Le secrétaire général des Forces de Libération de l'Etat du Cabinda/Position Militaire (Flec-PM), Rodrigues Mingas, justifie le mitraillage du bus du Togo vendredi avant le début de la Coupe d'Afrique des Nations de football en Angola. Il menace de nouvelles actions sanglantes pendant et après la CAN 2010.
Pour le rebelle indépendantiste Rodrigues Mingas, actuellement en en exil en France, "tous les coups sont permis", prévient-il. "Les armes vont continuer à parler", poursuit-il. "Nous n'avons pas visé spécifiquement les Togolais."
La police angolaise affirme avoir arrêté deux terroristes dans le cadre de l’enquête sur l’attaque de vendredi contre le bus de l’équipe togolaise de football.
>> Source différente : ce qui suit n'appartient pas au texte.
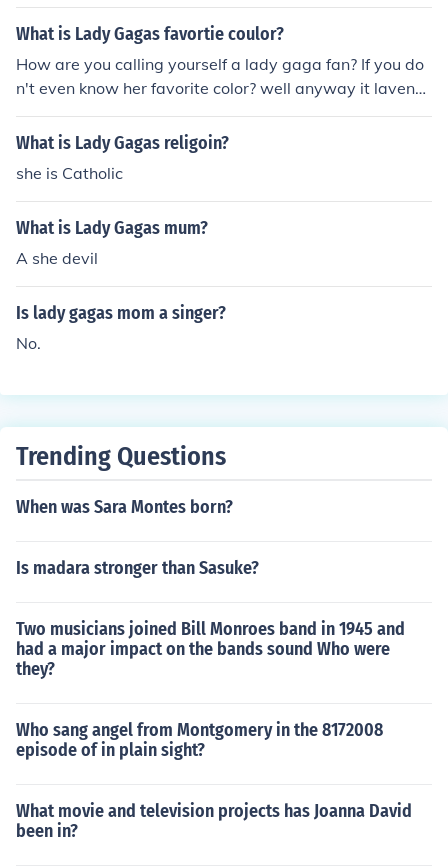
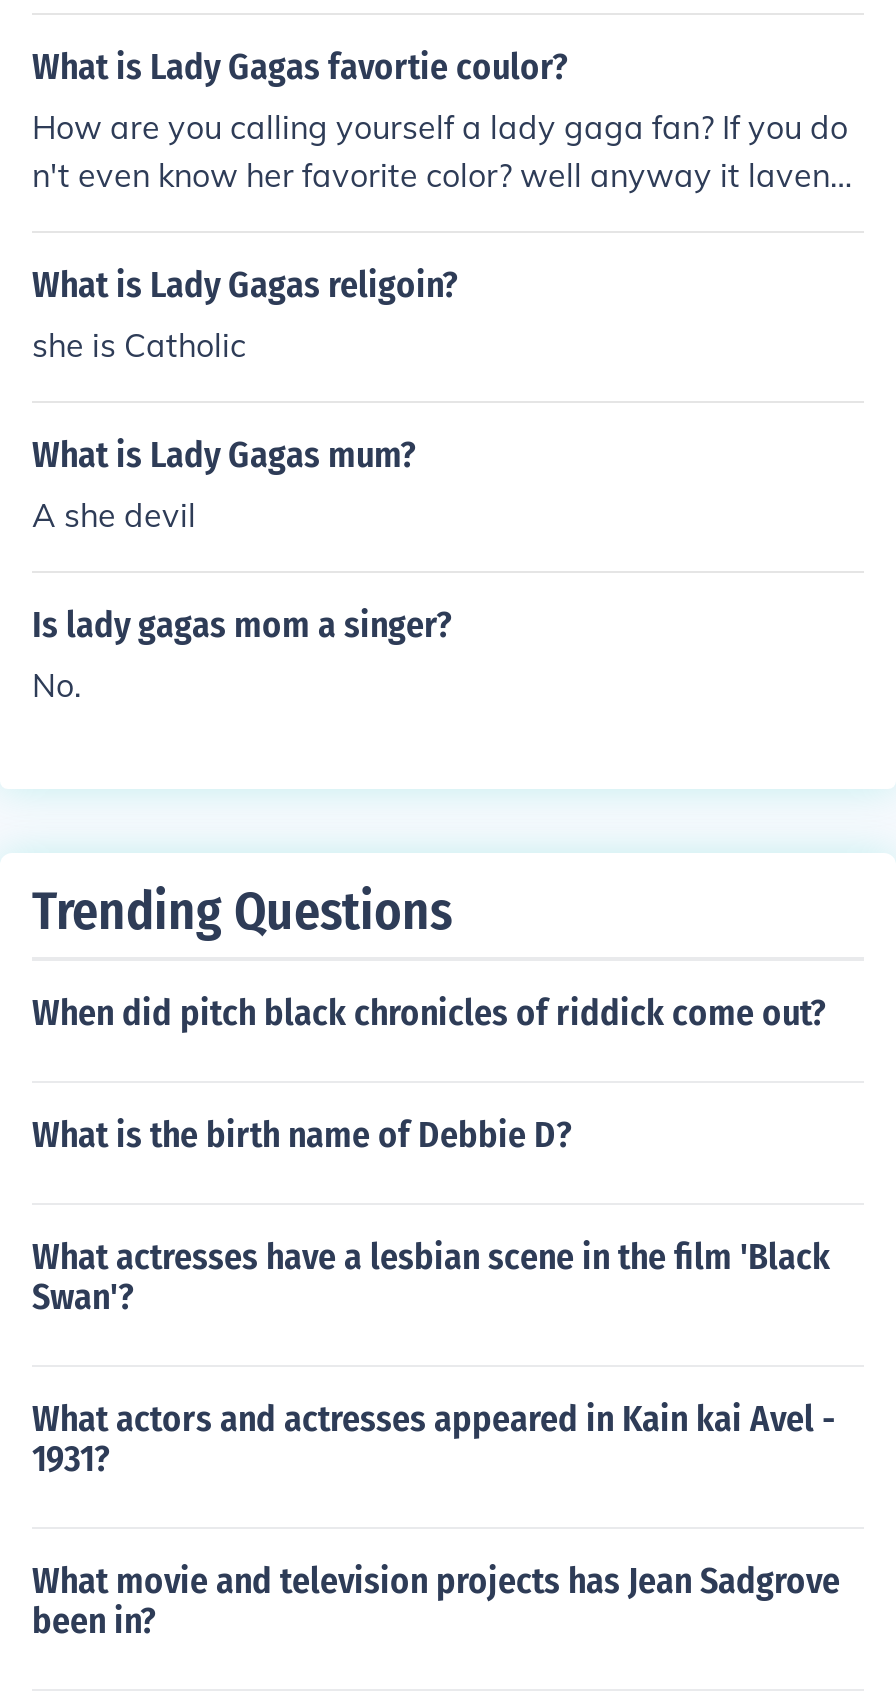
- When was Sara Montes born?
+ When did pitch black chronicles of riddick come out?

- Is madara stronger than Sasuke?
+ What is the birth name of Debbie D?

- Two musicians joined Bill Monroes band in 1945 and
- had a major impact on the bands sound Who were
- they?
+ What actresses have a lesbian scene in the film 'Black
+ Swan'?

- Who sang angel from Montgomery in the 8172008
- episode of in plain sight?
+ What actors and actresses appeared in Kain kai Avel -
+ 1931?

- What movie and television projects has Joanna David
+ What movie and television projects has Jean Sadgrove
Les suspects ont été interpelés dans l’enclave de Cabinda, exactement dans la zone où a eu lieu l’embuscade.
Selon les autorités angolaises, ils appartiendraient au Front de libération de l’enclave de Cabinda (FLEC), groupe de Rodrigues Mingas ayant revendiqué la responsabilité de l’attaque.
Les séparatistes cabindais disent qu’ils ne visaient pas exclusivement l’équipe togolaise, mais les forces de sécurité angolaises. Ils ont abattu le chauffeur du bus, ainsi que le coach-adjoint et le porte-parole des Eperviers du Togo. Le gardien de but Kodjovi Obilate, qui a été blessé est toujours hospitalisé en Afrique du Sud. Les médecins qualifient son état de stable.